Content revision data >>

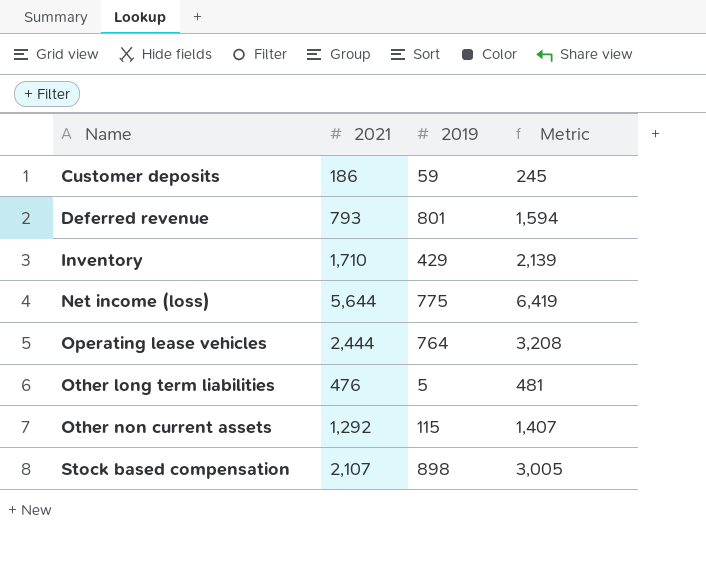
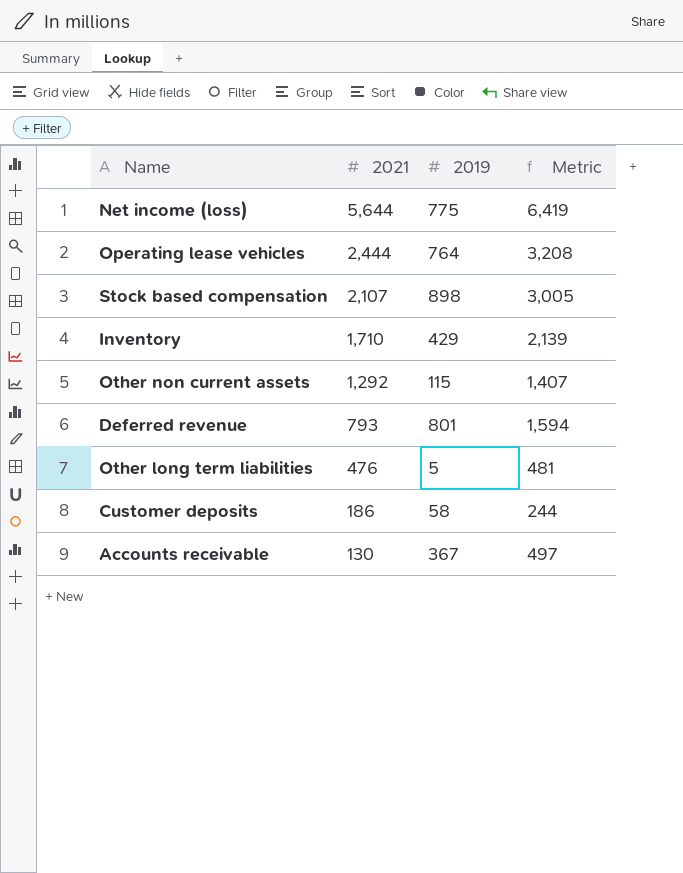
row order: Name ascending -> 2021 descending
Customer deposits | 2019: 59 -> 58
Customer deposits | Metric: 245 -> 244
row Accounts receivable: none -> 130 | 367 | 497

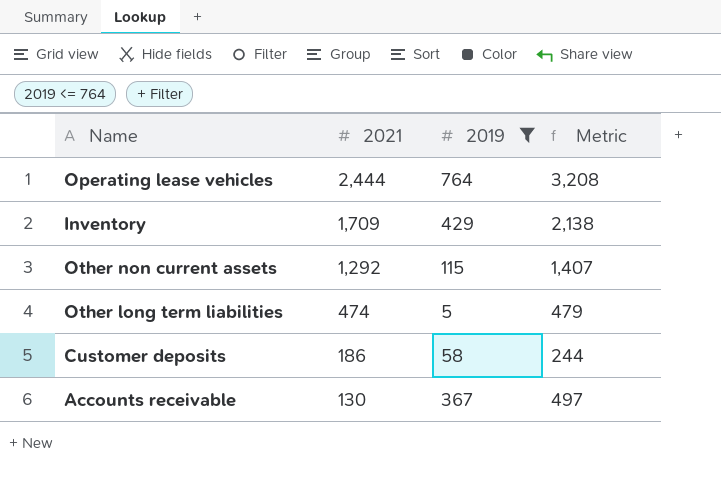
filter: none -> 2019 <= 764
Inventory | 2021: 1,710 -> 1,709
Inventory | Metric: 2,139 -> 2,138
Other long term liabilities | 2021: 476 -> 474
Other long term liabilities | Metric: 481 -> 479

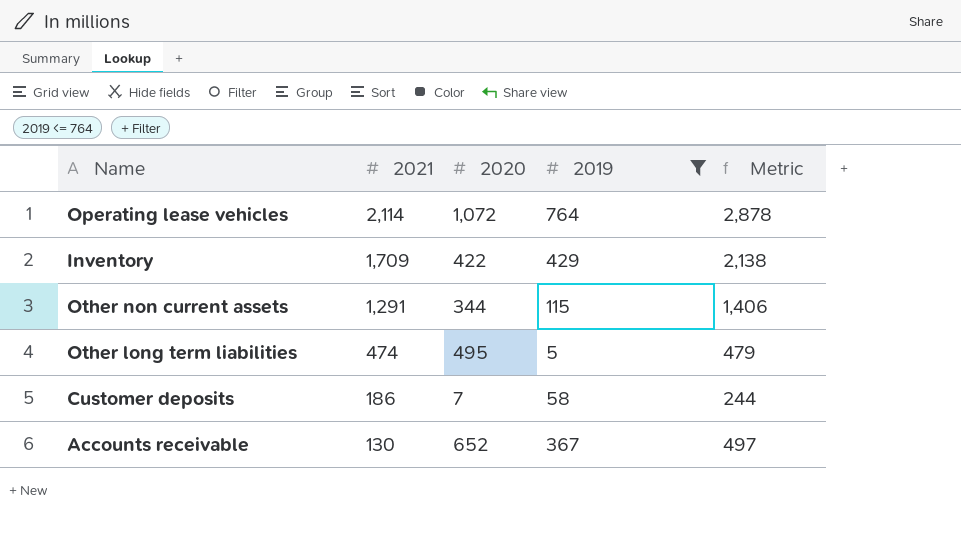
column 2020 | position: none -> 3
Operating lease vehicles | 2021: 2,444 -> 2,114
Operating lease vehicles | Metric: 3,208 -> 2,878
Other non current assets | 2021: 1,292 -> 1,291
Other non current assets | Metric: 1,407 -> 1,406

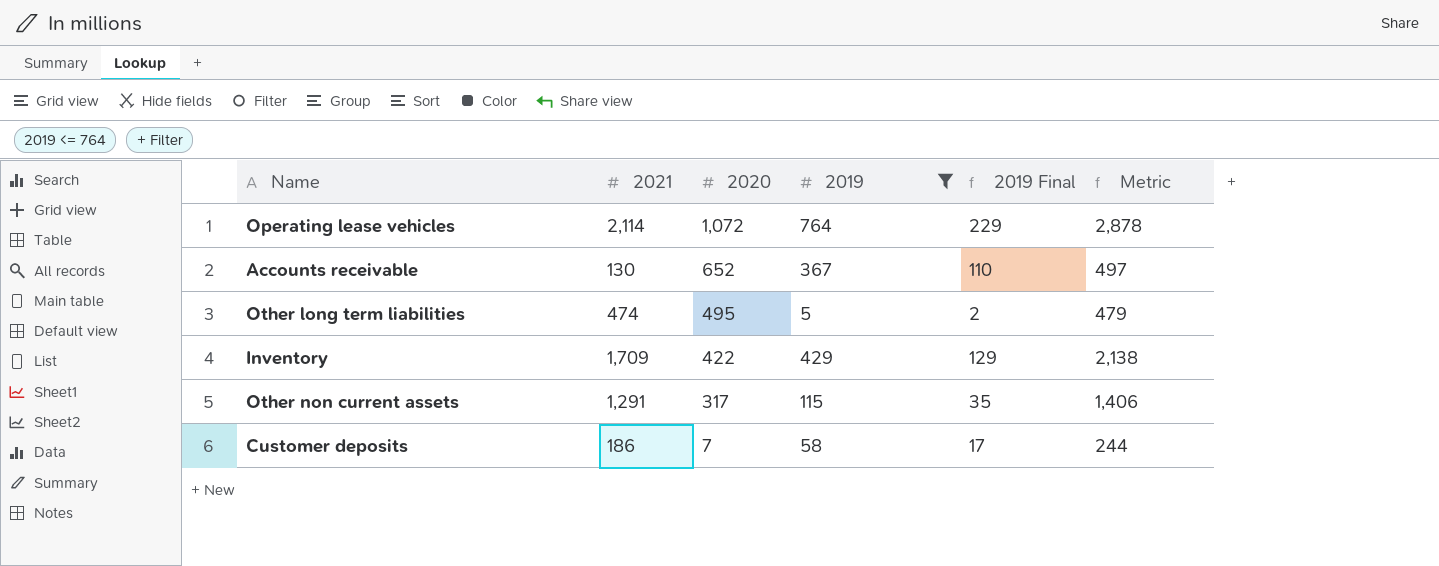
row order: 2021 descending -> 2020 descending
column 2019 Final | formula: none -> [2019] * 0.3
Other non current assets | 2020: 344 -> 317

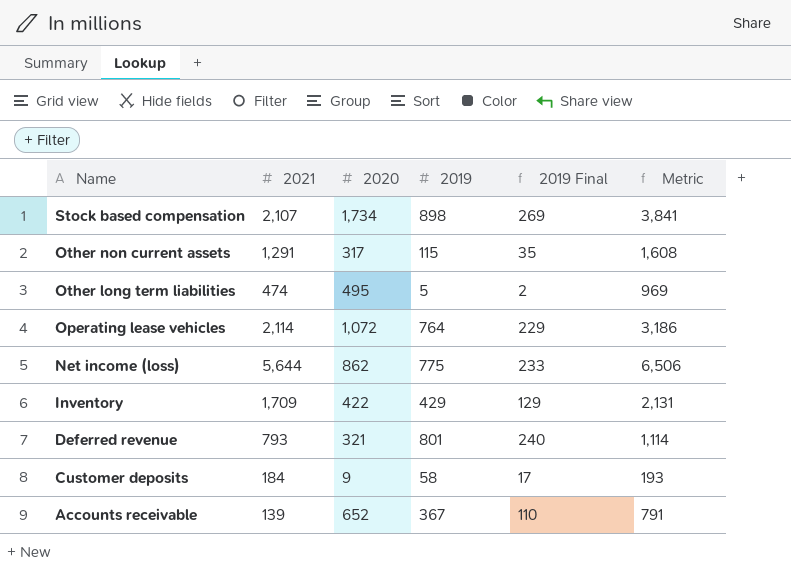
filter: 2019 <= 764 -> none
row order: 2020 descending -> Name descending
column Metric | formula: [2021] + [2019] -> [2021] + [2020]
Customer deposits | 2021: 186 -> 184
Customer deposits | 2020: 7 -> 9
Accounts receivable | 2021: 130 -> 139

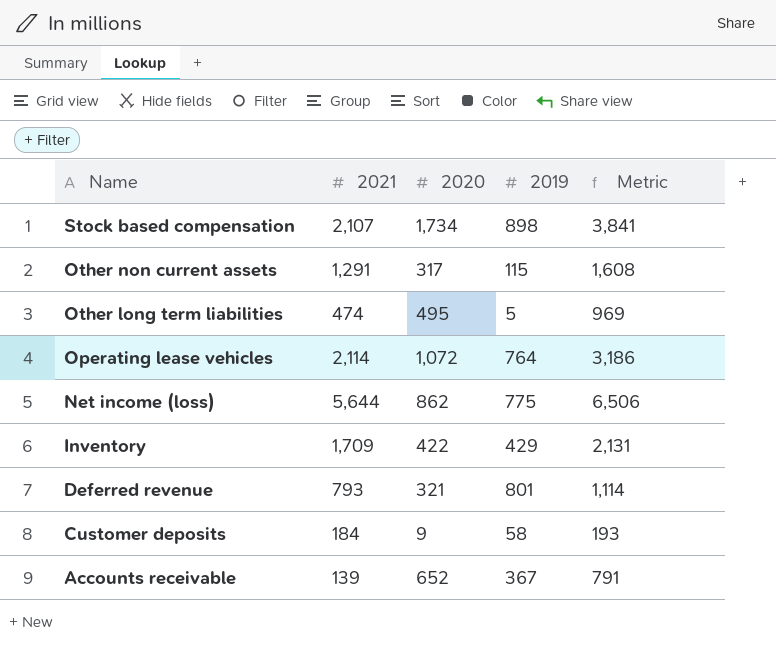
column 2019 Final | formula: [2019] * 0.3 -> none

Task objective >>
Above are the entries; copy out every line among them that contains the word "assets".

Task result >>
Other non current assets | 2021: 1,292 -> 1,291
Other non current assets | Metric: 1,407 -> 1,406
Other non current assets | 2020: 344 -> 317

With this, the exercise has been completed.